Luciana Araium Pinheiro, de 48 anos, é uma das moradoras dessa região. Ela construiu sua casa com a ajuda de vizinhos e vive com três filhas, enfrentando desafios diários, incluindo a dependência da filha mais velha, que possui paralisia cerebral e tetraplegia. A renda da família é composta principalmente pelo Benefício de Prestação Continuada (LOAS) e pela venda de doces na feira central de Campo Grande, o que complementa a renda familiar.
Antes de ocupar o terreno, Luciana pagava aluguel e afirma que a maior parte de sua renda era consumida por contas básicas. Ela calcula ter investido cerca de R$ 12 mil na construção da casa, que conta com infraestrutura improvisada para água e energia elétrica. Luciana também aguarda há anos por uma casa popular, sem nunca ter sido contemplada em suas tentativas junto à Agehab e à Emha.

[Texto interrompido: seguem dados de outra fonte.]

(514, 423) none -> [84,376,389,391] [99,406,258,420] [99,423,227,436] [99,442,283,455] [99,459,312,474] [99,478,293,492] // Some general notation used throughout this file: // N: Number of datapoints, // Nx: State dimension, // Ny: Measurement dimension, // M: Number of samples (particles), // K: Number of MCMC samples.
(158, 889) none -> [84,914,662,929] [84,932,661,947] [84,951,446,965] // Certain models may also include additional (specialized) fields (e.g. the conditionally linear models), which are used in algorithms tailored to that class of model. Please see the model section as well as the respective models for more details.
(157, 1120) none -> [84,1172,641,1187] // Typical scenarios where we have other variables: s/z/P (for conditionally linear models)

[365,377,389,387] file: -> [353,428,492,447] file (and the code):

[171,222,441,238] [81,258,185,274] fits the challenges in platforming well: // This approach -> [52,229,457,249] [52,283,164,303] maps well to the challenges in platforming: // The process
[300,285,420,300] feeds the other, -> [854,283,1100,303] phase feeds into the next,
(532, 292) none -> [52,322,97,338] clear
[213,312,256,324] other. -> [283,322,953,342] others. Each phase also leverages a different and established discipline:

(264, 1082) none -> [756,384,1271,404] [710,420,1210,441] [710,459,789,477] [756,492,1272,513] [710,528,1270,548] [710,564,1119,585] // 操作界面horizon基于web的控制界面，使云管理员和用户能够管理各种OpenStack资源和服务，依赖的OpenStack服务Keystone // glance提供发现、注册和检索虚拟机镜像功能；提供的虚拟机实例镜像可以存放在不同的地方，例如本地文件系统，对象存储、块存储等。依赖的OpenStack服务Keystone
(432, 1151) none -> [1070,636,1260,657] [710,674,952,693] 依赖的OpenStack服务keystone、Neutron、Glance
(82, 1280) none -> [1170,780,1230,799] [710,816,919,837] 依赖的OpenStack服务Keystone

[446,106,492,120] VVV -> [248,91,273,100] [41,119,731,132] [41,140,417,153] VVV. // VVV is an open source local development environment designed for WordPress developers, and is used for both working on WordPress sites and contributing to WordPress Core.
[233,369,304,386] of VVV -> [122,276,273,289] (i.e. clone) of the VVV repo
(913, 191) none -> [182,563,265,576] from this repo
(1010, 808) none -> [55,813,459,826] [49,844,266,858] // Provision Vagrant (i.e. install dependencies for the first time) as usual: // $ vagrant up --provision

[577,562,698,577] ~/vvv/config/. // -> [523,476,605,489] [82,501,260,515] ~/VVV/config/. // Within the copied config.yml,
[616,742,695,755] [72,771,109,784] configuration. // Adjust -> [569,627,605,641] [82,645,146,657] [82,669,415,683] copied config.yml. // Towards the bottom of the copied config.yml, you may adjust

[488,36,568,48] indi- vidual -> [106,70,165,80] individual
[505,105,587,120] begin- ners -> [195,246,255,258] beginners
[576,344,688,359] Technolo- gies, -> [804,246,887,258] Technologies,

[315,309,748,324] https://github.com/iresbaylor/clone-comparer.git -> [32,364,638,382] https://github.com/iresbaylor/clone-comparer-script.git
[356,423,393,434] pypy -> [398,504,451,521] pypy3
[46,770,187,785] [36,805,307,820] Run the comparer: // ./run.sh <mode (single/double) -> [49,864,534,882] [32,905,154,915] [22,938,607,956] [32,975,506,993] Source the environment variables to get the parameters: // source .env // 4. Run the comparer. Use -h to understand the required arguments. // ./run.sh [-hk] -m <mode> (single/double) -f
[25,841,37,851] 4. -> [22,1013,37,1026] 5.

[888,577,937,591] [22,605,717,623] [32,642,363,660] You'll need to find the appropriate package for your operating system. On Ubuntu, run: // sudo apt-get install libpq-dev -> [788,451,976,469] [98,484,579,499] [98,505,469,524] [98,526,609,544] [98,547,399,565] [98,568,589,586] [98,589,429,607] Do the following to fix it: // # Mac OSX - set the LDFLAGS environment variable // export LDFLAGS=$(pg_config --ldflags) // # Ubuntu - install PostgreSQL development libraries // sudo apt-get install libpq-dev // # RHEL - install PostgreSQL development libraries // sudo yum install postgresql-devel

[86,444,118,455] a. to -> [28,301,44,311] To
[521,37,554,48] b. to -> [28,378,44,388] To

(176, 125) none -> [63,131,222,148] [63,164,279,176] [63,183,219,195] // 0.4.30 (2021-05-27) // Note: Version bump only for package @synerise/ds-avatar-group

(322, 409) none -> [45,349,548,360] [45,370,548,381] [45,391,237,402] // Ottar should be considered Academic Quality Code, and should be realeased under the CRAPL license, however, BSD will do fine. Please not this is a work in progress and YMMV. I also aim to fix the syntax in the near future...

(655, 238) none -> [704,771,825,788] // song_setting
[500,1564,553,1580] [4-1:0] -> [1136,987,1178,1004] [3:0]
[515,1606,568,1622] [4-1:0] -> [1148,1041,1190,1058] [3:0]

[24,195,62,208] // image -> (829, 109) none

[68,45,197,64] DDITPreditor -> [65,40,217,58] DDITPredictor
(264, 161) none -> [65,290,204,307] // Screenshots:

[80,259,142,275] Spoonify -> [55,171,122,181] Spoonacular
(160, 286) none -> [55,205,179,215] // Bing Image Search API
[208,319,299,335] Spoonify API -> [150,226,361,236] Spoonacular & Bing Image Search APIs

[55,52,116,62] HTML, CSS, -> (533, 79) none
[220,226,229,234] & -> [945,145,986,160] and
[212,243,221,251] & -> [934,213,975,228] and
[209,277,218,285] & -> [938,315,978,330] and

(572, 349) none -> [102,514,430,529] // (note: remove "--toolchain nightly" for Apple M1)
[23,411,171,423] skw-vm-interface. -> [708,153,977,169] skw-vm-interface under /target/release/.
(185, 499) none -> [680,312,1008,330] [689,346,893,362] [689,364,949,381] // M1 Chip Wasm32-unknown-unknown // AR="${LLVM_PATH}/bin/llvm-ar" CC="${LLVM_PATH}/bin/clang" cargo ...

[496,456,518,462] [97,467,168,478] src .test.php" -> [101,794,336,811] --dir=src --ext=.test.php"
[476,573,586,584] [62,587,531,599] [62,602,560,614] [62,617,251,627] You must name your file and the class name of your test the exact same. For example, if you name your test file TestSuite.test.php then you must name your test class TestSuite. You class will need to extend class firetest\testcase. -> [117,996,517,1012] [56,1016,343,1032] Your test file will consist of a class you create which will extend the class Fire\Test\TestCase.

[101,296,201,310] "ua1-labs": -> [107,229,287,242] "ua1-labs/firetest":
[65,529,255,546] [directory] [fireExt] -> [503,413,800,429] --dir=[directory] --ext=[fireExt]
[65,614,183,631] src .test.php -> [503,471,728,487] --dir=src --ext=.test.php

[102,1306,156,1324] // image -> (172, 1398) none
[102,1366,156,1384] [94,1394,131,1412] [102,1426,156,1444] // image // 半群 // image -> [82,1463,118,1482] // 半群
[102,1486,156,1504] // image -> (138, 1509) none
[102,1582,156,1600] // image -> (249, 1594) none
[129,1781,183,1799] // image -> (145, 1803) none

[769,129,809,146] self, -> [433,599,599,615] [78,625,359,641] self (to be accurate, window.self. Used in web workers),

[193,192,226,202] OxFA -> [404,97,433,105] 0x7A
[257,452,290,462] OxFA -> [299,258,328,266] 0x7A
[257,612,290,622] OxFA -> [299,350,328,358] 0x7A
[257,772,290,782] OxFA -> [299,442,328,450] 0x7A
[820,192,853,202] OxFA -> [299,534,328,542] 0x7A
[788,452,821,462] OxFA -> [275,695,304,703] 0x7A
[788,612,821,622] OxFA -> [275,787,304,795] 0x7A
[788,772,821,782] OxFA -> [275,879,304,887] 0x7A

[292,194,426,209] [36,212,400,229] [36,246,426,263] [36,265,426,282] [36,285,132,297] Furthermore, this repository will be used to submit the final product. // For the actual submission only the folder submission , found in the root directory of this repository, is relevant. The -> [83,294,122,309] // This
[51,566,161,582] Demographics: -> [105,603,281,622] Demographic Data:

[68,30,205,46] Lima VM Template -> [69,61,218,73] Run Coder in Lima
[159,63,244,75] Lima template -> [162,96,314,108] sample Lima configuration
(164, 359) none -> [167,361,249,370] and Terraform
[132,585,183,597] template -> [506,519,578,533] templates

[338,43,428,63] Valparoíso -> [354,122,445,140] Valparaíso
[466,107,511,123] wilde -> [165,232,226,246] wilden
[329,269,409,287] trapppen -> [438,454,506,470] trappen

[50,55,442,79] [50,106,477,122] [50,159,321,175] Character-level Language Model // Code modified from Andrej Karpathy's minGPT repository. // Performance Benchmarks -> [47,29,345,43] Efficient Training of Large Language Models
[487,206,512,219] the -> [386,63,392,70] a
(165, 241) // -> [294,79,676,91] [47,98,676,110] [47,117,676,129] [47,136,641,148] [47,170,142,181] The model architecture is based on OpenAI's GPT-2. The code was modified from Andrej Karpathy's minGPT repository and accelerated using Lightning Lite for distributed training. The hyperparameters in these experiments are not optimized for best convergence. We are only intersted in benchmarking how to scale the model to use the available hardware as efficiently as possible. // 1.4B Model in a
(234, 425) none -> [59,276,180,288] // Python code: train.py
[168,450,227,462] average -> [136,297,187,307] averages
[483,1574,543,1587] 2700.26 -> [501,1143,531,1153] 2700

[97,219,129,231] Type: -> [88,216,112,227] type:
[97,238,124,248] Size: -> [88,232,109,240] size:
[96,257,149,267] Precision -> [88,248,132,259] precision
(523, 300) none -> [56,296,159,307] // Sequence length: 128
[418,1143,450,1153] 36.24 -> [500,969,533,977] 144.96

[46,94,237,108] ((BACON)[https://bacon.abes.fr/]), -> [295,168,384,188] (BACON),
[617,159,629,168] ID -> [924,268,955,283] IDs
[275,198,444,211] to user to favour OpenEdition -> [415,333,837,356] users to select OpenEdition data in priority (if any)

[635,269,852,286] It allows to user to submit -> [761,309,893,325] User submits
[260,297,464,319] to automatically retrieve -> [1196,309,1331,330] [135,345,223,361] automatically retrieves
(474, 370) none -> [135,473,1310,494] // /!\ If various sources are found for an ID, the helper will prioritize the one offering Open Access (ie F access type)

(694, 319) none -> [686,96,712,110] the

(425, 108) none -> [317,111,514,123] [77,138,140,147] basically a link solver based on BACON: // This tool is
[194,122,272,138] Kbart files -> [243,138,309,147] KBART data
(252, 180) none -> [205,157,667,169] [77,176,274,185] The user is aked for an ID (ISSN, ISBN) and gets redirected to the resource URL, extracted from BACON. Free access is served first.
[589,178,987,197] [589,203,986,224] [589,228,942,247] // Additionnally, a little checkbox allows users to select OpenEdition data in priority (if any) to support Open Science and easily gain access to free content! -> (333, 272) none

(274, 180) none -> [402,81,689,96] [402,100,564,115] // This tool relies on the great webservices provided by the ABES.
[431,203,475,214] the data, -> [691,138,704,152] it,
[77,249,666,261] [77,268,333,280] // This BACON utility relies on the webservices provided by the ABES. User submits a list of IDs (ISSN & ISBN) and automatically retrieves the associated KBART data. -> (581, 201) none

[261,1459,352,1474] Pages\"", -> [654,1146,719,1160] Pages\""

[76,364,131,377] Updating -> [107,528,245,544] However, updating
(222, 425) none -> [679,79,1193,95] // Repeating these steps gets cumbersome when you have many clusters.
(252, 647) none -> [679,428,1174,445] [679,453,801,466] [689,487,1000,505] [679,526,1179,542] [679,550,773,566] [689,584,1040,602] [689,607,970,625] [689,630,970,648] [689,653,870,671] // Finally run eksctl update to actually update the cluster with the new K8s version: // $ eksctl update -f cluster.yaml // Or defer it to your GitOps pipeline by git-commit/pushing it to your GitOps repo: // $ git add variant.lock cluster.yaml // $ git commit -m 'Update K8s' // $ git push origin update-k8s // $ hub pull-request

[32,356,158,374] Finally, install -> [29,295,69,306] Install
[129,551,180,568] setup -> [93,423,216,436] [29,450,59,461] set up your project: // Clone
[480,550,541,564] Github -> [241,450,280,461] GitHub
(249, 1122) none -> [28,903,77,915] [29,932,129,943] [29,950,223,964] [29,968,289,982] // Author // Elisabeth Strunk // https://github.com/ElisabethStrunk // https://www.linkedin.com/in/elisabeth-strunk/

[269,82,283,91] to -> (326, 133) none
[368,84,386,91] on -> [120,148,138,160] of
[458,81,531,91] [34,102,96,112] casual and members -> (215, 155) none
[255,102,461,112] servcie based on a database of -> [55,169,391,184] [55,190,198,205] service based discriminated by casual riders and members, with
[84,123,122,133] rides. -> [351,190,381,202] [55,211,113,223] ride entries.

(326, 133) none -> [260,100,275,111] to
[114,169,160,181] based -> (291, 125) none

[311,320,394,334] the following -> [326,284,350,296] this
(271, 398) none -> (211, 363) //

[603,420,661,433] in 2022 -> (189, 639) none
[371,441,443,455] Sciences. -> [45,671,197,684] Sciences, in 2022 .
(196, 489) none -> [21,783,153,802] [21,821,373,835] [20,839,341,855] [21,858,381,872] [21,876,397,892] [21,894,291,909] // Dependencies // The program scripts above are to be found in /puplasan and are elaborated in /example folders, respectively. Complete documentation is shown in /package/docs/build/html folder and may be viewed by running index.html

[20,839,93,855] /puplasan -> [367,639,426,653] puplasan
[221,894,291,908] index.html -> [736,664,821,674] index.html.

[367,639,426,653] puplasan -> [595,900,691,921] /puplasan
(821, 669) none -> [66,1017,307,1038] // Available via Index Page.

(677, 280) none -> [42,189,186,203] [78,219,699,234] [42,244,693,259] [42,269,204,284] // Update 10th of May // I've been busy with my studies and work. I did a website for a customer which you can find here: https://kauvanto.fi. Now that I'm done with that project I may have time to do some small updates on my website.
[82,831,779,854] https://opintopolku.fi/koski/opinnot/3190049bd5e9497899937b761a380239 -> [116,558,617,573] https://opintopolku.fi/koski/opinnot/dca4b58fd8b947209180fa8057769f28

A insegurança predomina na vida de Luciana e de outros moradores, que temem a possibilidade de perder suas casas e voltar a enfrentar a falta de moradia fixa. A área, cercada por vegetação, aumenta a sensação de vulnerabilidade. Luciana expressa seu medo ao imaginar que um trator pode chegar a qualquer momento para destruir o que construiu com tanto esforço.